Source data
● ● ●

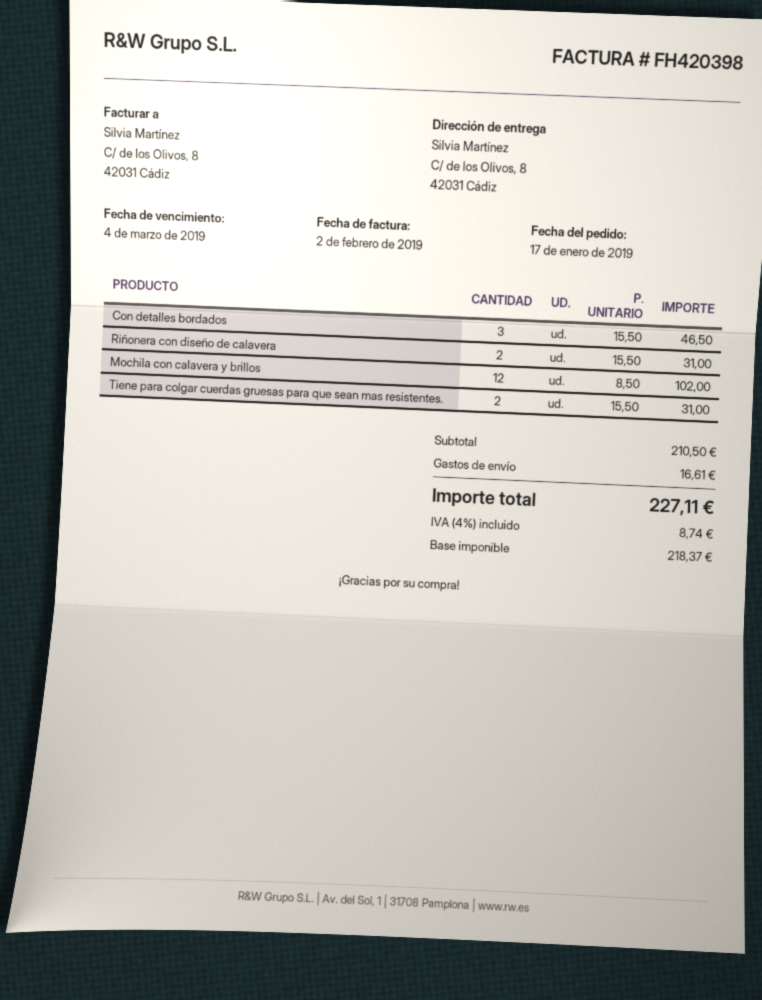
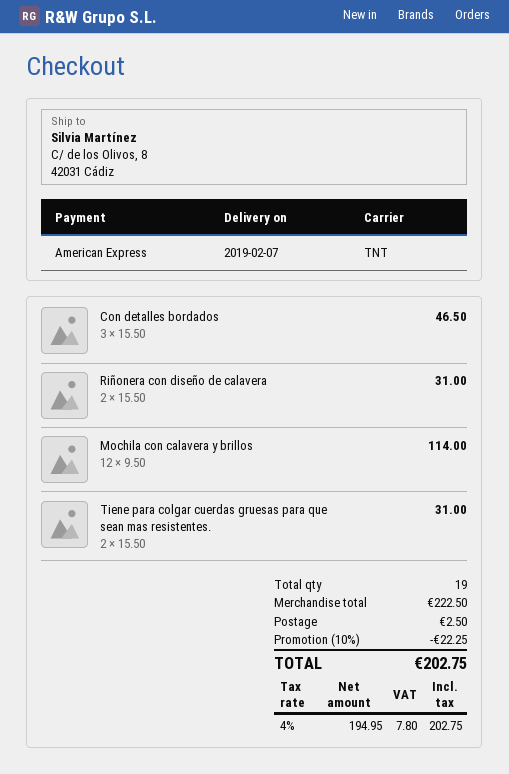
Mochila con calavera y brillos: 12 x 8.50 = 102.00 -> 12 x 9.50 = 114.00
subtotal: 210.50 -> 222.50
discount: none -> 10% = 22.25
shipping: 16.61 -> 2.50
net: 218.37 -> 194.95
tax: 4% = 8.74 -> 4% = 7.80
total: 227.11 -> 202.75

● ● ●

#### [WORK ORDER]
Every record above must be repeated exactly, with the pictures dropped.

#### [PROBLEM SOLUTION]
Mochila con calavera y brillos: 12 x 8.50 = 102.00 -> 12 x 9.50 = 114.00
subtotal: 210.50 -> 222.50
discount: none -> 10% = 22.25
shipping: 16.61 -> 2.50
net: 218.37 -> 194.95
tax: 4% = 8.74 -> 4% = 7.80
total: 227.11 -> 202.75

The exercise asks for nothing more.